I recently participated in a Career Day at my high school. Since I have only just begun my career, I thought, rather than explain my trajectory (forward) and accomplishments (few), I would offer three pieces of advice that I wish I had heard when I was a teenager.
- Do hard things
- Question your gifts
- Don’t measure yourself with other people’s rulers.
Do Hard Things
If you want to fight for social justice, you should know what injustice looks like. You should know what hardship and failure look like. Elite institutions don’t prepare you for that.
Choose classes that challenge you. Participate in activities outside your comfort zone and outside your neighborhood. Fail at something.
Question Your Gifts
To get into this school, you had to be a relatively intelligent 6th grader. After that, you’re surrounded by smart people, taught by smart teachers, and most unfairly, simply assumed to be smart. Question that.
There’s a word that’s thrown around in a lot of social justice conversations- “privilege.” It’s rightly used to call people out on preconceived notions and wrongly used to silence questioning, uncertain, and tentative attempts at understanding.
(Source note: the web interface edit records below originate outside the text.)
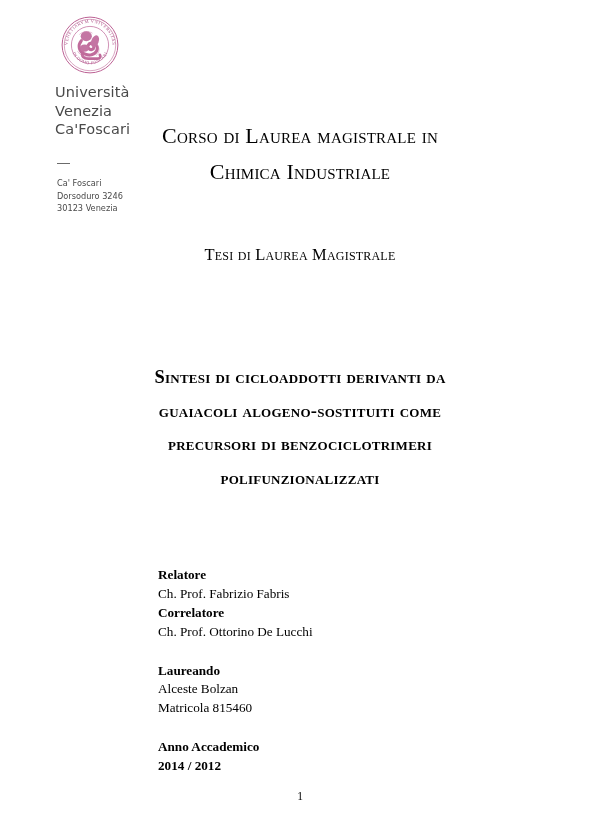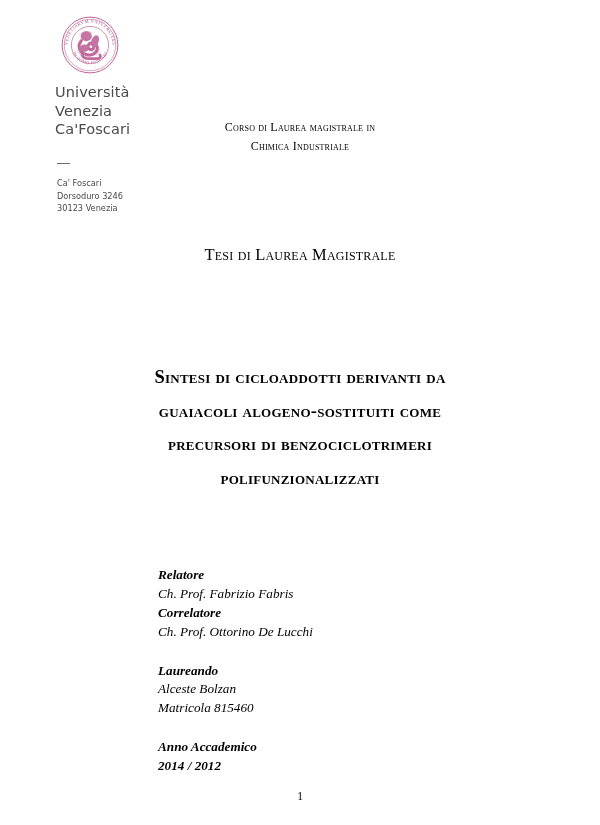--- a/index.html
+++ b/index.html
@@ -66,7 +66,7 @@
     top: 118px;
     width: 400px;
     text-align: center;
-    font-size: 12px;
+    font-size: 22px;
     line-height: 1.62;
     letter-spacing: 0.2px;
   }

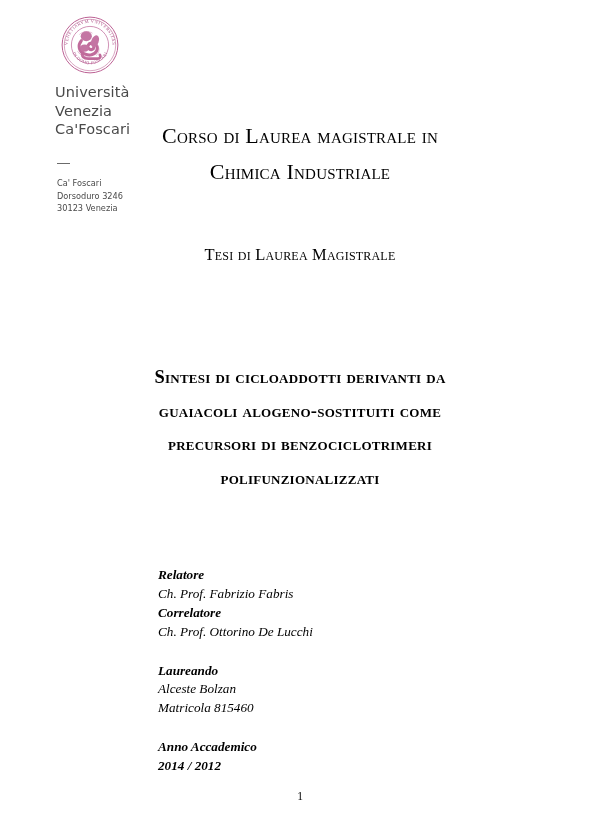--- a/index.html
+++ b/index.html
@@ -105,7 +105,6 @@
     width: 330px;
     font-size: 13.2px;
     line-height: 1.43;
-    font-style: italic;
   }
   .credits .b { font-weight: bold; }
   .credits .gap { height: 20px; }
So instead of telling people (like myself) to check their privilege, I like to say, “question your gifts.” Accusations of privileges make me defensive. Reminders of gifts make me grateful.
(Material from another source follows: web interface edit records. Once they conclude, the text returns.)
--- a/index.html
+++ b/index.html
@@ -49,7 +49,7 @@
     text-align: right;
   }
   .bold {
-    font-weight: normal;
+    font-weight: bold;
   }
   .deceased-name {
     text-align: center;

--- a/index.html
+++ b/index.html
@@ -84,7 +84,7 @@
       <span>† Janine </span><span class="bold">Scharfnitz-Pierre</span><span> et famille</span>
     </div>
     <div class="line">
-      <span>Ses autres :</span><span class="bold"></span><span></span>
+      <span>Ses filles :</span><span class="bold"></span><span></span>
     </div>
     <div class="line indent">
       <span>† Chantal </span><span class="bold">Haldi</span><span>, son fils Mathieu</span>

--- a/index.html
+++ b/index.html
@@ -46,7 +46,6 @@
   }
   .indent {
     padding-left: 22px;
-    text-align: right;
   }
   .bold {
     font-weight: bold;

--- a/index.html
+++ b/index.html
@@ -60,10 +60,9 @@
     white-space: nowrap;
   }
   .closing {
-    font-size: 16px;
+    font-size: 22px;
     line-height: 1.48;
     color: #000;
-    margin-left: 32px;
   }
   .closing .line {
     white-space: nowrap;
I was given a gift in my family. I was given a gift in the education and preparation for one test that determined my entire educational trajectory. I was given gifts and worked hard to attend the school that I wanted and to graduate with pride in both what I had accomplished and for the love and support that had been given to me, unconditionally.
It’s that unconditional part that I am most grateful and most proud of. No one told me I had to “give back” to be loved. No one told me I owed the South Bronx a few years of earnest educating, before I decamped to a real career. My family, my friends, my karate sparring partners- everybody who got me here- said “here’s everything I’ve got. The best I can offer, for you to cherish and grapple with. Go do something worthwhile.”
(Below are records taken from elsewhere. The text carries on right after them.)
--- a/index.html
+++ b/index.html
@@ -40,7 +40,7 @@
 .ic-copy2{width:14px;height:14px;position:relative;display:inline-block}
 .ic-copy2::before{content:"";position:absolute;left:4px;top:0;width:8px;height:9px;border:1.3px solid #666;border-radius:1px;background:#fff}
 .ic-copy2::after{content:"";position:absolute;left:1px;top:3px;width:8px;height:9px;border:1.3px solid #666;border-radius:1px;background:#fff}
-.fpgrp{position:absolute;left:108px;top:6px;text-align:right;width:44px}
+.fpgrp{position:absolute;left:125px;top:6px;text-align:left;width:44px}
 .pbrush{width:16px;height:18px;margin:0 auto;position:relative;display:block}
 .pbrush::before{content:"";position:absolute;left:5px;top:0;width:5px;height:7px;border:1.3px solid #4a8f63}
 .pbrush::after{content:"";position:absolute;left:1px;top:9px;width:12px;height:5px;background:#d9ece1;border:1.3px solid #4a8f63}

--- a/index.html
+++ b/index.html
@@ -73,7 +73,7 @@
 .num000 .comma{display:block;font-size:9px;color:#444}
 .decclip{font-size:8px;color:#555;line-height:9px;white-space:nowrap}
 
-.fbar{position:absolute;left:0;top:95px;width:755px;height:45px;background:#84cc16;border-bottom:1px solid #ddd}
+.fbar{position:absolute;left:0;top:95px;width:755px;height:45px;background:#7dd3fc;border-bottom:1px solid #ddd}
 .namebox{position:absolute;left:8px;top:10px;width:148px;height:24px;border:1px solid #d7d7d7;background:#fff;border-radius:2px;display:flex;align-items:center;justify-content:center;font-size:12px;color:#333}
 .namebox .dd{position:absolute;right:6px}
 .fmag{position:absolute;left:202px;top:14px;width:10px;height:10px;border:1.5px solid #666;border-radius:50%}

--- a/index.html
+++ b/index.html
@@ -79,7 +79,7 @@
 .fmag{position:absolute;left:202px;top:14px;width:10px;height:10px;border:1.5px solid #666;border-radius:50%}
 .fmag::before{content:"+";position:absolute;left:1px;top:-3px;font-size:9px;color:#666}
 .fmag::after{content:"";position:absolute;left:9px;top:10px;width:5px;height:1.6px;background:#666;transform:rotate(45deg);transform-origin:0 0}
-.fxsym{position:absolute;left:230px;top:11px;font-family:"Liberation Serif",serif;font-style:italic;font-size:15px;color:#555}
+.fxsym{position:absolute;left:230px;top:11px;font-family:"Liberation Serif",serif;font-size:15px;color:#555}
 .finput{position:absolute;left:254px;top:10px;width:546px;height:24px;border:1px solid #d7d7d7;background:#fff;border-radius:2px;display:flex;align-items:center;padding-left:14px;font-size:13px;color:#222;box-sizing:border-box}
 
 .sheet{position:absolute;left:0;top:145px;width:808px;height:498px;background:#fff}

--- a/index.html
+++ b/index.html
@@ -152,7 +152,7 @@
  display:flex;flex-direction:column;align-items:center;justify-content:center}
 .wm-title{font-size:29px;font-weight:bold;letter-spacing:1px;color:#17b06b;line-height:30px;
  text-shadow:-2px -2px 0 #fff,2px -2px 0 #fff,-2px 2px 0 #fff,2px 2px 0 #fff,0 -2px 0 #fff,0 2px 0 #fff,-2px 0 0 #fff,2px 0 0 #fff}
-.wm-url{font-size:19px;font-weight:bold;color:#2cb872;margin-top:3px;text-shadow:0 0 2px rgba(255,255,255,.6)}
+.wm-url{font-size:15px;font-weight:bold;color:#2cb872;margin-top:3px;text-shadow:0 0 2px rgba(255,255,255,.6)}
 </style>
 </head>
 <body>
There were no conditions, except the ones I set for myself. What was the most worthwhile thing I could do with my time? Teach. Done.
Don’t Measure Yourself With Other People’s Rulers.
Measure yourself by how excited you are to get up in the morning. Measure yourself by how excited you are to talk about what you do. Measure yourself by the most important criteria- are you proud of what you are called, or are you proud of what you do?
I don’t have an impressive-sounding job, or title, or office. I don’t have business cards. I don’t care. I have aspirations and a competitive streak and my workplace has plenty of competition and rivalry and petty politics. I’m beginning to think that is unavoidable in any group larger than one.
But I am so proud of what I do. I am so often so happy to do it. That’s more than a gift, that’s more than a privilege. That is a calling. It is not some unsustainable, post-collegiate burst of missionary zeal, but a certainty of purpose that through all the shoals of early-twenties New York life and post-collegiate malaise, the breakups and the let-downs, I have stayed my course, my own sincere way.